The secret, in other words, is to never stop believing in the importance of every single customer.  Never start believing – as cell phone providers and so many companies in so many other industries have – that there is an infinite cohort of customers out there for the taking, if only our marketing and sales get the promotions and discounts out there far and wide.

Tell yourselves instead that there's just one customer, the one you're facing. The one you need to follow up with, to make sure her problem was successfully resolved.

There's only customer Jim. One Margo. One Alecia. Which means that even after you have thousands of customers, you need to do everything you can to maintain the mindset that every one of them is a core customer—and to treat the loss of a single customer as a tragedy.

Here's why: Because every single customer is irreplaceable.

Regardless of the size of your market segment, once you start writing off customers, I can predict the day in the future (and it's probably not far into the future) when you’ll be out of business.  

And this is a calamity to be avoided.

Let your competitors keep thinking of customers as an abstraction, as an infinite plurality. You need to think of them, and serve them, in the specificity of their individuality, their Jim-ishness, Margo-ishness, and Alecia-ishness.

Jim, who likes his service languid with plenty of time to consider his options. Margo who is always in a hurry, and doesn't care how your day was. And poor Alecia, whose cat is at the vet, and isn't in the mood for your Pollyanna ponderings.

Now, every customer's different from the next one — Jim from Margo, Margo from Alecia, and Alecia from Jim. Some will be easier to serve, and some harder.  And some are easier to serve sometimes and less so at others.  But each of them is precious.

Recapture this attitude. Stop thinking "good enough" is o.k. Stop thinking your early reputation (built on those moments when you were treating every customer as precious) can pull you through your current slackness. It won't. Only your redoubled attention to superior service can do that. 

Developing a Style of Customer Service that Suits Today’s Customer Sensibilities

When it comes to communication, customers today and younger customers in particular are “disillusioned by anything canned and artificial,” as business and marketing expert Andrew Jensen puts it. A stilted, overly formal service style, even from the most caring providers, puts a ceiling on how intimate and inviting the interactions can be between employees and customers.

Which means that developing an authentic customer service style is a requirement for success with customers in the new economy. Customers in today’s marketplace (including the enormous millennial generation, their Boomer parents and the GenX’ers in the middle) favor a straightforward, down to earth, even slangy style of communication from most types of business with which they interact.

Your brand will appear out of touch or even condescending if you retain an excessively formal style. For example, traditionally prescribed hospitality language has included the use of phrases like “my pleasure” and “certainly, Sir,” which work up to a point but sound wooden when overused or used inappropriately. “It was really my pleasure to visit with you during your stay, Mr. Jamison” is fine, but never: “It will be my pleasure to clean your toilet.”

A good way to enforce reasonable language standards, without hobbling the verbal footwork of your employees, is what I’ve named the Danny Meyer Method, after the great New York restaurateur. With the Meyer Method, although you ask your employees to nix certain phrases (“it’s our policy,” “to be honest with you,” “uh-huh,” “you guys,” or this pet peeve of Danny’s: “Are we still working on the lamb?”), you don’t prescribe specific replacements, leaving that up to the creativity and individuality of your staff.

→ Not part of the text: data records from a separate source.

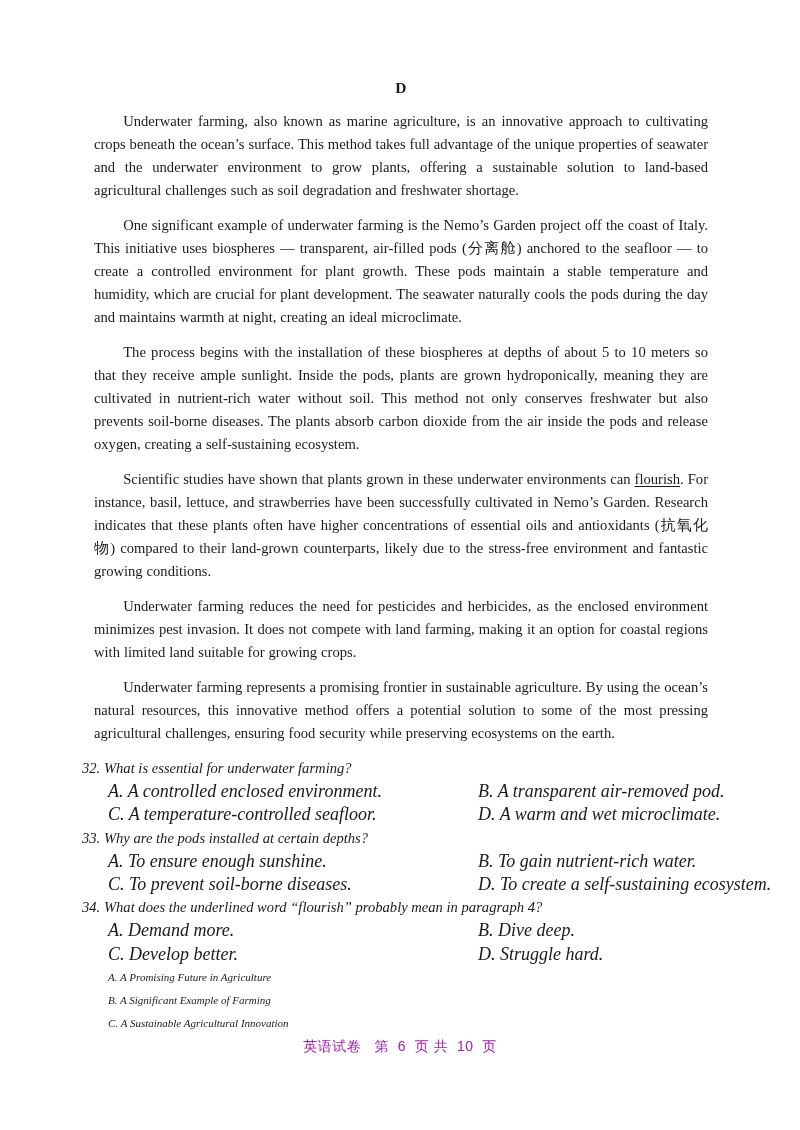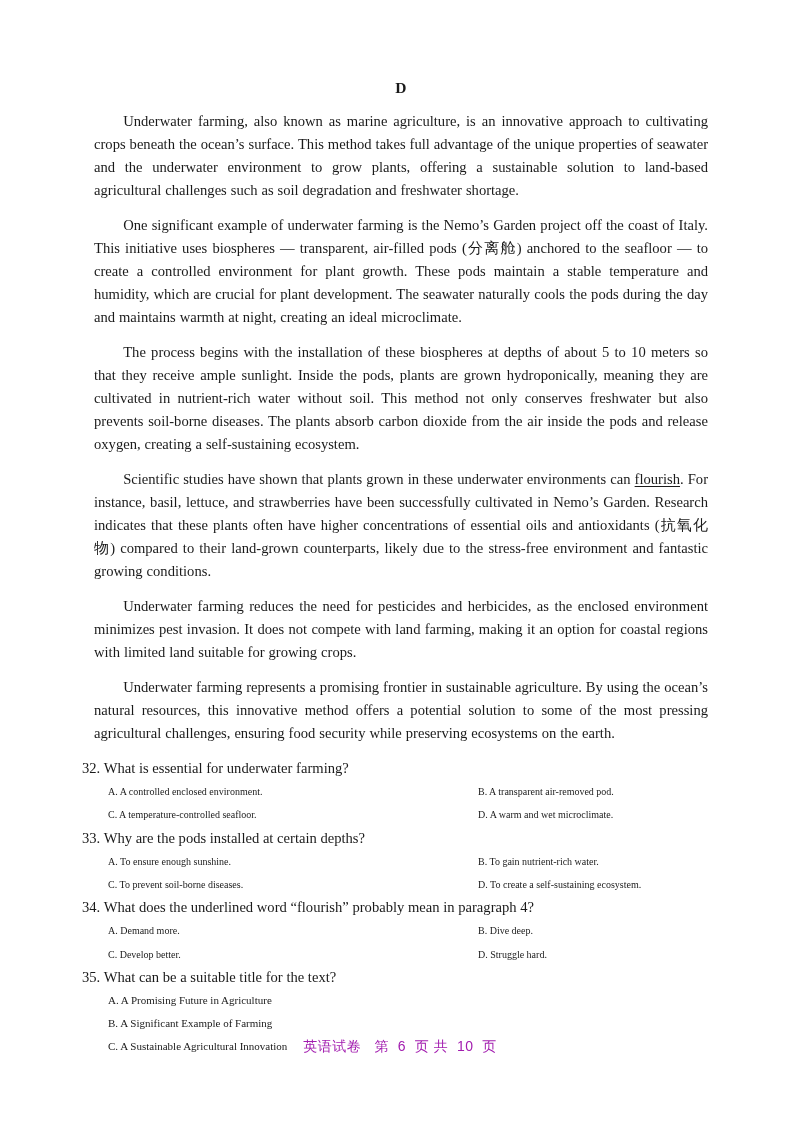"32. What is essential for" .questions { font-style: none -> italic }
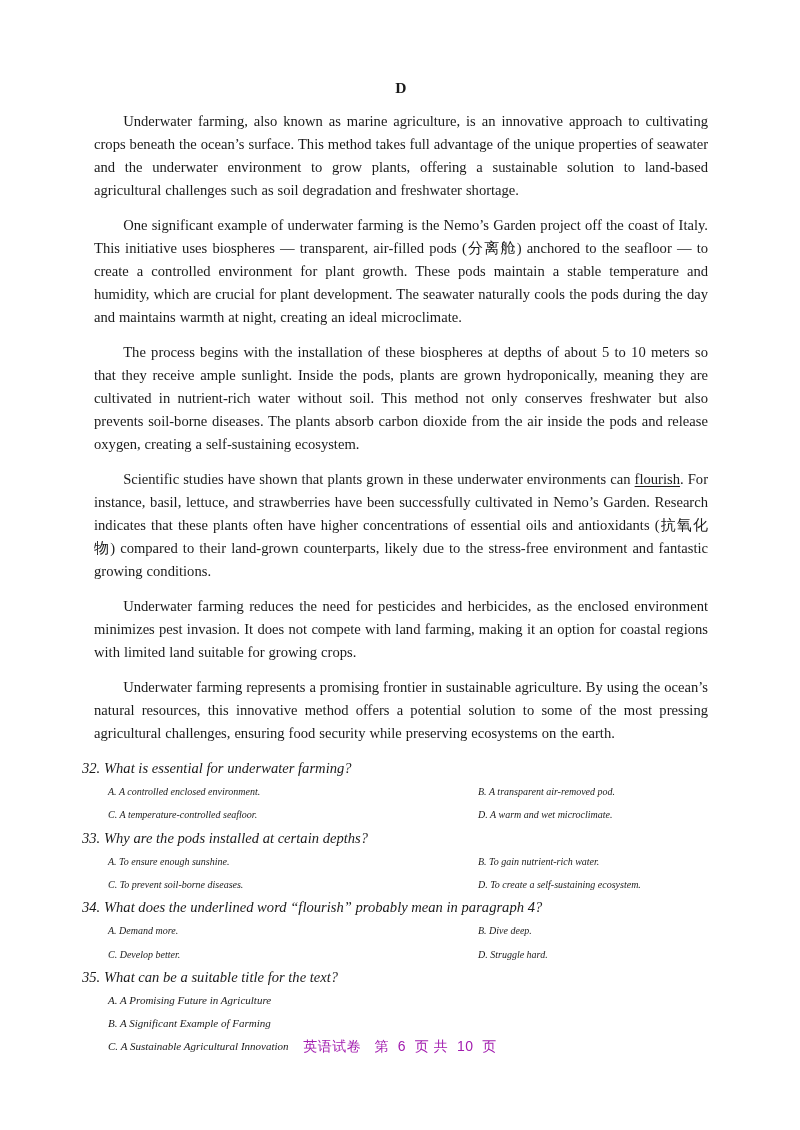"A. A controlled enclosed environment." .option { font-size: 10px -> 18px }
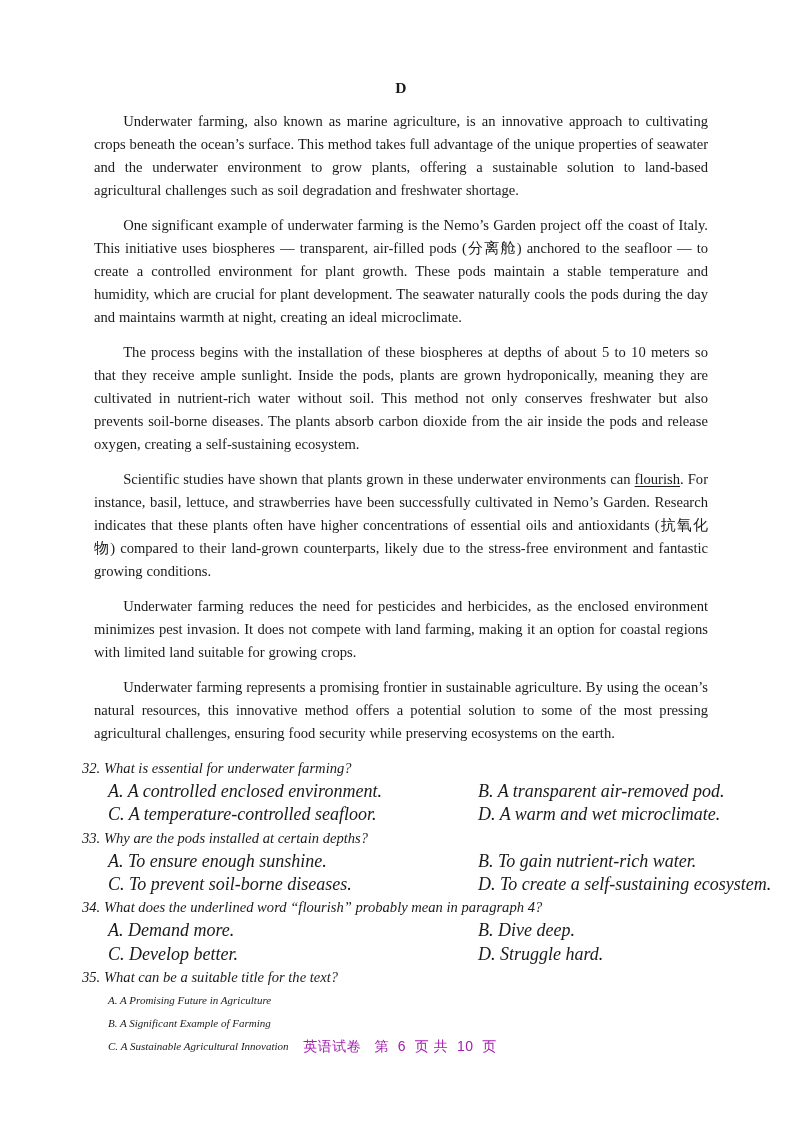"35. What can be a" div.q-stem { html: <div>35. What can be a suitable title for the text?</div> -> none }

This approach has the additional benefit of keeping your employees comfortable in their own skins, using their own shorthand as needed with customers. You’re providing employees with boundaries in their interactions but empowering them by letting them use their own style within those parameters.

Now, with the authentic style of service I am suggesting, I don’t want to accidentally encourage you to be too familiar.  Instead, I suggest the approach that service designer Tim Miller has articulated: “What I look for from my staff in terms of authenticity is approximately a ‘first date’ level.  Best-foot-forward level.”  This is a style that’s going to work for your customers very well. 

Become a Stage For Customer Interactions

In my last article, I discussed how to make it easy for your customers to share their impressions of your business. Today’s theme is related: helping customers connect with each other as they together experience your service. 

People shopping in a retail store.While your business may be the star of your life, for your customers it represents something different.  It will never, as a matter of fact, be the center of your customers' lives. Only your customer, and the people your customer cares about, will every hold that position.  So a business often insinuates itself best into a customer’s life, memory and loyalty by being a backdrop to the story of their lives, as experienced with their friends and family. By learning from them, learning about them, and then getting the heck out of the way, or at least out of the foreground of the experience.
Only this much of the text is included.